Tradition ou transmission : c’est ce que signifie littéralement la Kabbale (du mot hébreu Qabbalah), Mais le mot vient aussi d’un verbe hébreu (qibbel qui signifie « recevoir par tradition». Réception et transmission forment bien la trame de toute tradition. La Kabbale s’est donc constituée au fil des siècles, enrichissant son patrimoine littéraire, charriant au passage son cortège de légendes et de mythes.
En réalité, la Kabbale n’est rien d’autre que la principale tradition mystique du judaïsme, tradition souterraine, ésotérique, réservée d’abord à une poignée d’initiés, transmise oralement de maître à disciple, et qui quelque fois s’achoppe à l’orthodoxie et aux autorités rabbiniques.
Elle est donc aussi une gnose, une connaissance de type ésotérique, marquée par le secret

Quelles sont les oeuvres importantes de la K

Il existe un nombre considérable d’œuvres mais les plus importantes restent le Livre de la Création (Sefer Yetsirah), et le Zohar ou Livre des splendeurs.
C’est dans le livre de la création, difficile à dater, où, pour la première fois, il est question des fameux sefirot sur lesquels les kabbalistes des siècles futurs spéculeront à l’envi : le Dieu créateur exprime sa volonté au moyen de trente-deux mystérieux sentiers de la sagesse, qui sont les dix sefirot et les vingt-deux lettres de l’alphabet hébraïque. Les dix sefirot sont partout à l’oeuvre: on les retrouve dans la création du monde, dans les dix commandements, et jusque dans le corps de l’homme, animé par la volonté, l’intelligence et la pensée (la tête), la grâce et la victoire (le bras et la jambe droits), la rigueur et la soumission (le bras et la jambe gauches), enfin l’harmonie, le fondement et la royauté (le cœur et le sexe). D’autres traductions françaises des termes hébreux donnent : la Couronne suprême, la sagesse, l’intelligence, la bonté, la force, la beauté, la royauté, le fondement des âmes, le triomphe et la majesté. Remarquons déjà que le triptyque maçonnique Sagesse - Force - Beauté, désignant les trois piliers qui soutiennent la loge, est bel et bien présent...
Mais l’événement le plus considérable dans l’histoire de la kabbale est l’apparition vers 1270 en Espagne d’un livre fameux qui rapidement et pour longtemps va devenir la bible des kabbalistes le Zohar ou livre des splendeurs .
Son influence sur toute la tradition ésotérique occidentale va être déterminante jusqu'à nos Jours

Alors où chercher le chaînon manquant, comment les maçons sont ils rentrés en contact avec la kabbale ?
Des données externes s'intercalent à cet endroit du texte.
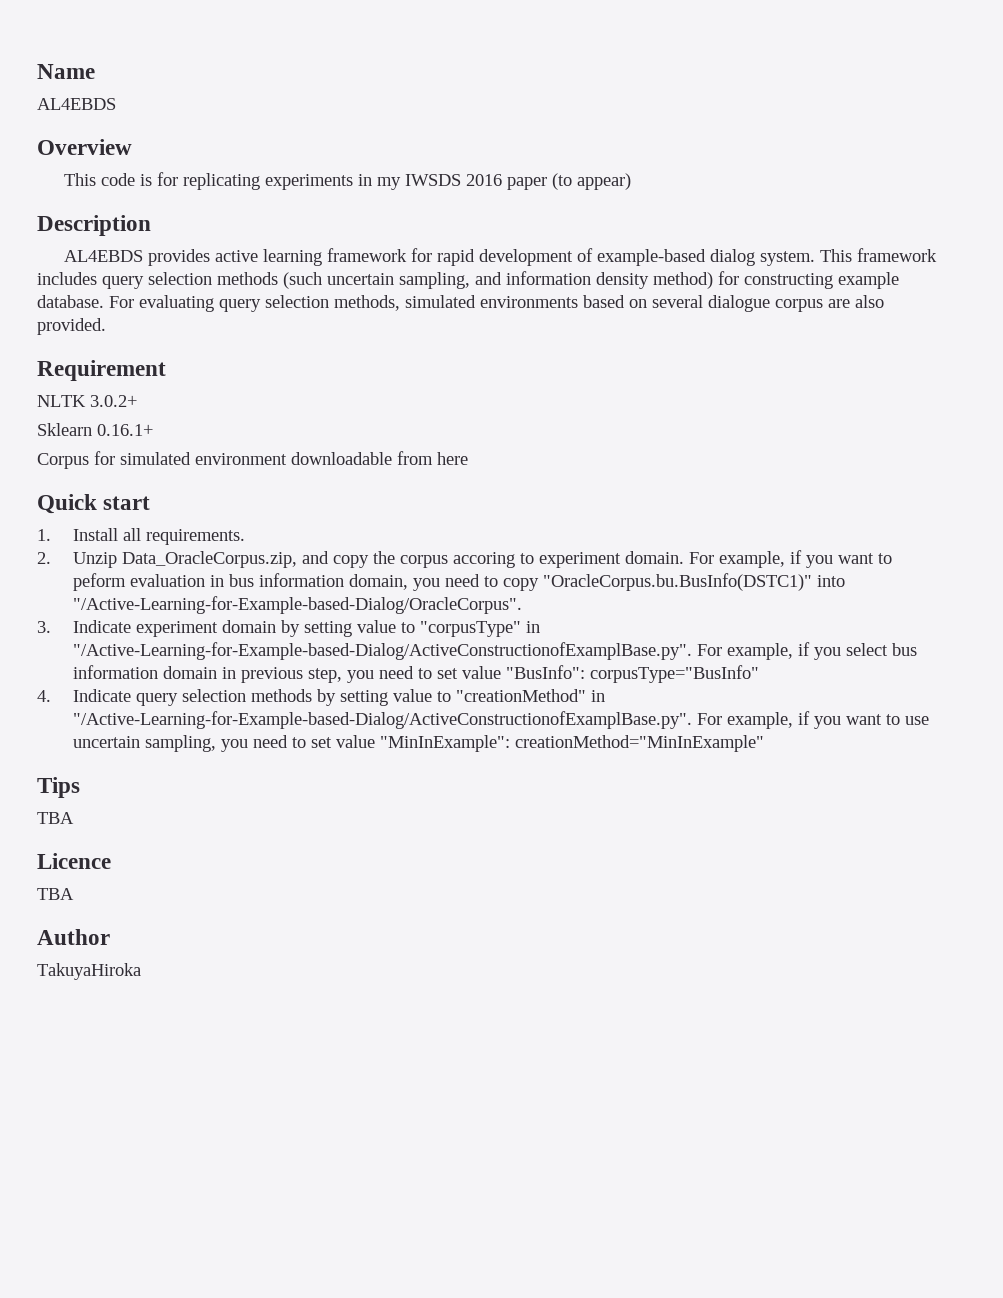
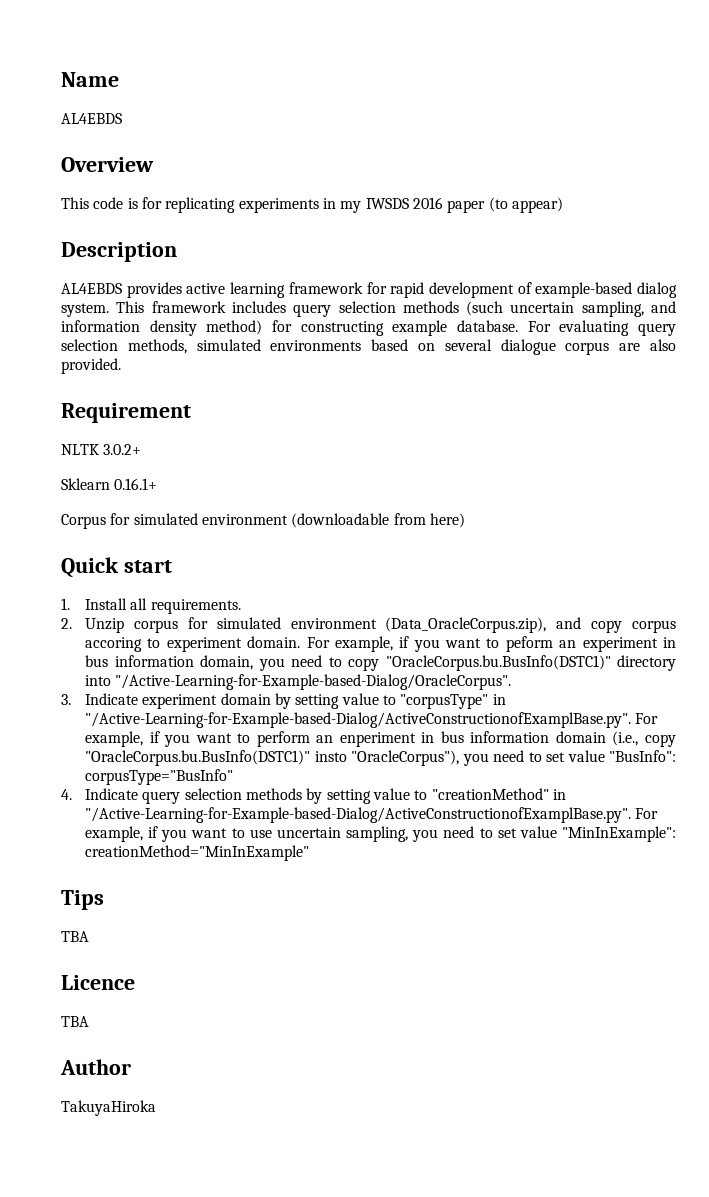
[291,451,468,465] downloadable from here -> [291,513,465,528] (downloadable from here)
[122,551,298,568] Data_OracleCorpus.zip, -> [133,617,547,633] corpus for simulated environment (Data_OracleCorpus.zip),
[373,551,396,564] the -> (623, 626) none
[130,574,206,587] evaluation -> [559,637,658,652] an experiment
(813, 582) none -> [617,655,677,671] directory
[846,643,918,656] [73,665,343,683] select bus information domain in previous step, -> [195,731,676,747] [85,750,460,766] want to perform an enperiment in bus information domain (i.e., copy "OracleCorpus.bu.BusInfo(DSTC1)" insto "OracleCorpus"),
Par la kabbale chrétienne bien entendu, des chrétiens, des humanistes de la renaissance ont importé la kabbale que l’on revisité a partir du XV siècle ,les italiens Jean Pic de la Mirandole , Paul Ricci un juif converti , le français guillaume Postel traducteur du Zohar s’en servent à des fins apologétiques pour tenter de prouver la véracité de la seule religion chrétienne et partant pour convaincre les juifs de la nécessité de se convertir . Ainsi tentent ils de prouver par le jeu des valeurs numériques des lettres hébraïques que le christ est bien le messie. On se trouve manifestement ici devant des lectures de la K qui tiennent davantage d’une tentative de récupération que d’une exégèse authentique De nombreuses exploitations de la kabbale par des traditions qui lui sont étrangères vont se faire jour :

Alors que dés le siècle des lumières elle commence à sentir le souffre, que le XIX siècle la tient pour un vestige de l’obscurantisme, certains ésotéristes s’en emparent sous sa forme chrétienne principalement pour l’intégrer dans leur construction hasardeuse d’un occultisme de bazar ou se mêlent, magie, tarot, spiritisme et divination.

Qu’est ce que la kabbale peut en définitif enseigner au mâcon ?

Peut être comme le disait Léon Ashkenazi, fin connaisseur de cette tradition : une morale pratique plus qu’une métaphysique abstraite.

Quel sort était réservé aux juifs dans la maçonnerie de la France de l’Ancien Régime?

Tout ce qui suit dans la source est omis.